What is DBT, and who can it help?
I’m going to avoid copying from Wikipedia here, and offer my own definition of DBT as I understand it so far.
DBT Is a practical therapy focussing on changing or reframing emotions, behaviours, and goals. It aims to reduce emotional distress, and teach the client/patient to respond differently to their distress. In DBT literature there is a lot of emphasis on not making things worse (I like this), and on something called the Middle Path, which is about holding opposites in mind, and accepting both.
DBT makes most sense when you understand who it was developed for. In psychiatric diagnostics there is this unfortunate term - Borderline Personality Disorder. I made a couple of visits to psychiatrists 30 years ago at Friern Barnet, a sprawling, crumbling hospital with amazing grounds. It’s now a luxury housing development. Anyway, although they didn’t formally diagnose me with BPD, I always felt I had been, and it seemed almost the worst diagnosis you could come away with. In this article from 2018, psychologist Jay Watts comments that BPD has “been known as the ‘dustbin diagnosis’ since the 1970s…It positions everything about the person as disordered, which is why so many people describe it as the ultimate character slur”:
Over time, whilst reading more about DBT, I’ve come to accept that I fit well within the borderline category. And meanwhile, because of the success of DBT, and the generalising of DBT to a range of emotional difficulties, it now seems a less worse label to have. And yes, I know I've diagnosed myself, and no, I'm not a psychiatrist (though I did have a five year relationship with one, and he sure had his own issues), but there’s a certain relief now in recognising a lot of me in the BPD literature. I finally know what I've got to grapple with so that I can live as well, and as productively as I can.

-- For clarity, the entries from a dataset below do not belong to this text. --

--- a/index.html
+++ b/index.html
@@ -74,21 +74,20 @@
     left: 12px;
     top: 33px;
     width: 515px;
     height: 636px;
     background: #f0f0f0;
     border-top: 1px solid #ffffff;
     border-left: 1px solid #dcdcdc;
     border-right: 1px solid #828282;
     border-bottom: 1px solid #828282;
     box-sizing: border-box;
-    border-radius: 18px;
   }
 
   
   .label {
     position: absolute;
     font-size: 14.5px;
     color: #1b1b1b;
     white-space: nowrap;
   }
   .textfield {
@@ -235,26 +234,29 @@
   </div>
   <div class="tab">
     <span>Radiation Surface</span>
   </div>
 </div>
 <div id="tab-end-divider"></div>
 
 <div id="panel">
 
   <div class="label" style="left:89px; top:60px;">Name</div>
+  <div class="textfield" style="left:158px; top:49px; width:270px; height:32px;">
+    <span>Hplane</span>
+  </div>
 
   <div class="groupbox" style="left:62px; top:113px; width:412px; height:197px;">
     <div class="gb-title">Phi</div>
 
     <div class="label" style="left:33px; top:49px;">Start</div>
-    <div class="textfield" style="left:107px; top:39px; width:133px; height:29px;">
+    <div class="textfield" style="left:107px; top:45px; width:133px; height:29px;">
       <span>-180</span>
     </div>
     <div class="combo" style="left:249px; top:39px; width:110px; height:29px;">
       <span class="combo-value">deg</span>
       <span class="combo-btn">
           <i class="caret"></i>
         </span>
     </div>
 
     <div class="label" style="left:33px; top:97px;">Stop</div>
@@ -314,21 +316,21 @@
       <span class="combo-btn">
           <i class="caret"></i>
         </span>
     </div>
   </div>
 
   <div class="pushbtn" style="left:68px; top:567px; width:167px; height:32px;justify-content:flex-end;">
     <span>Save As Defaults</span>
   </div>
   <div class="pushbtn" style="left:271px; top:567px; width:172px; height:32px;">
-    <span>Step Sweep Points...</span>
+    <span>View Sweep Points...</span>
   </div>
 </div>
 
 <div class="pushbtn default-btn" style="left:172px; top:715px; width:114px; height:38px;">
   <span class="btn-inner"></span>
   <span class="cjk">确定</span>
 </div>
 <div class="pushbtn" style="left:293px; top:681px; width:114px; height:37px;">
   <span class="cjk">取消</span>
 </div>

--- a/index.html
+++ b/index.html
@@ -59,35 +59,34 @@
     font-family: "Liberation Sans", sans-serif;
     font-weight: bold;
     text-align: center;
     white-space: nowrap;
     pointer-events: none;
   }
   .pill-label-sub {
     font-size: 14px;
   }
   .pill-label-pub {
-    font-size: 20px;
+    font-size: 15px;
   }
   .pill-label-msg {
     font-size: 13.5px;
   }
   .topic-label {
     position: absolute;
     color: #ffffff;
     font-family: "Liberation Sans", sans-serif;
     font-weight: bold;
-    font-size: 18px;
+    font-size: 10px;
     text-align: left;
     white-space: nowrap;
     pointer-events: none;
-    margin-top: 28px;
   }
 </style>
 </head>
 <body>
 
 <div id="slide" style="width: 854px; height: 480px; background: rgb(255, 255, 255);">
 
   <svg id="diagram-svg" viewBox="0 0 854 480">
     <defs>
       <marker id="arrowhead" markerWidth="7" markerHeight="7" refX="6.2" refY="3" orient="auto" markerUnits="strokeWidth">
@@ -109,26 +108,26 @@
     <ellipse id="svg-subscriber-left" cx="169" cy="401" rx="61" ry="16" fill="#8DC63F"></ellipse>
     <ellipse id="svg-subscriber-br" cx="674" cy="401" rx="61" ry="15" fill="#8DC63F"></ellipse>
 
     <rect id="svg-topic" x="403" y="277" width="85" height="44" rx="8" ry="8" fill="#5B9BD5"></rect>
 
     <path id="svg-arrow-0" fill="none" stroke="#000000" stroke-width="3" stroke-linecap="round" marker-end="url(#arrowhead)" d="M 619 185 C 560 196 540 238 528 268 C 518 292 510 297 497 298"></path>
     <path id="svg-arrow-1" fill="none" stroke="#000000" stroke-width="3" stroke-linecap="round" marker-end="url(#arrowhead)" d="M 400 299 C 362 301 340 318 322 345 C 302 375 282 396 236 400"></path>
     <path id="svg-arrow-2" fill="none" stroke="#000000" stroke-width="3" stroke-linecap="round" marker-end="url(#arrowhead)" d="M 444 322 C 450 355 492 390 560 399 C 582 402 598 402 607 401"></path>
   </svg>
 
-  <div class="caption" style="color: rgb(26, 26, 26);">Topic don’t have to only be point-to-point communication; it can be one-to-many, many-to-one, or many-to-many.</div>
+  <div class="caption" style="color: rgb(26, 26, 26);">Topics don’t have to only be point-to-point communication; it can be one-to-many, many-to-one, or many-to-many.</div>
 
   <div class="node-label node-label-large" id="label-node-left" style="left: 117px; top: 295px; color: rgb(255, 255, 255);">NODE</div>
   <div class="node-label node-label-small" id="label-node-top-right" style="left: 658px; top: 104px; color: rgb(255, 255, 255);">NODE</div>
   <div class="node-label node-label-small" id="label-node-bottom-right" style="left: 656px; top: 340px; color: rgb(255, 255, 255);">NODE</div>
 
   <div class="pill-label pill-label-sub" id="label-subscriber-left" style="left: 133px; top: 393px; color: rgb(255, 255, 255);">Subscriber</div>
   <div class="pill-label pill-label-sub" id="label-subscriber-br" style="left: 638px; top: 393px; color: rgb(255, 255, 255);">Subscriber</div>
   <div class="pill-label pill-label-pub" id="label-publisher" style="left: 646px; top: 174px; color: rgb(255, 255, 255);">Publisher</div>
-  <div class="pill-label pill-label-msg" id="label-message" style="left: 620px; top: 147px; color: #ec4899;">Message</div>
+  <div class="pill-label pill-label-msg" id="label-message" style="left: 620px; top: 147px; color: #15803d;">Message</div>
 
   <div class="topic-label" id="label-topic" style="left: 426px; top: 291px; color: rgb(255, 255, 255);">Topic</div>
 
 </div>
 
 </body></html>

It has also helped to read more about why the features of BPD (difficulty in regulating emotions, strong reactions, suicidal feelings, suicide attempts, inability to bear feelings, and so on) fit so badly with established psychotherapies. Linehan has written in detail on how poorly those with a borderline setting can fare in conventional therapies - ‘the emotional state of both the patients and the therapists seemed to deteriorate when these individuals entered therapy.’ This will need more unpacking later, but now is a good time to mention that I’ve always been surprised that therapists who clearly cover issues like abuse, neglect, suicidality, self-harm and knitting in their training, and who are most probably aware of DBT, make so little attempt to work some of the key ideas on these subjects into their therapies.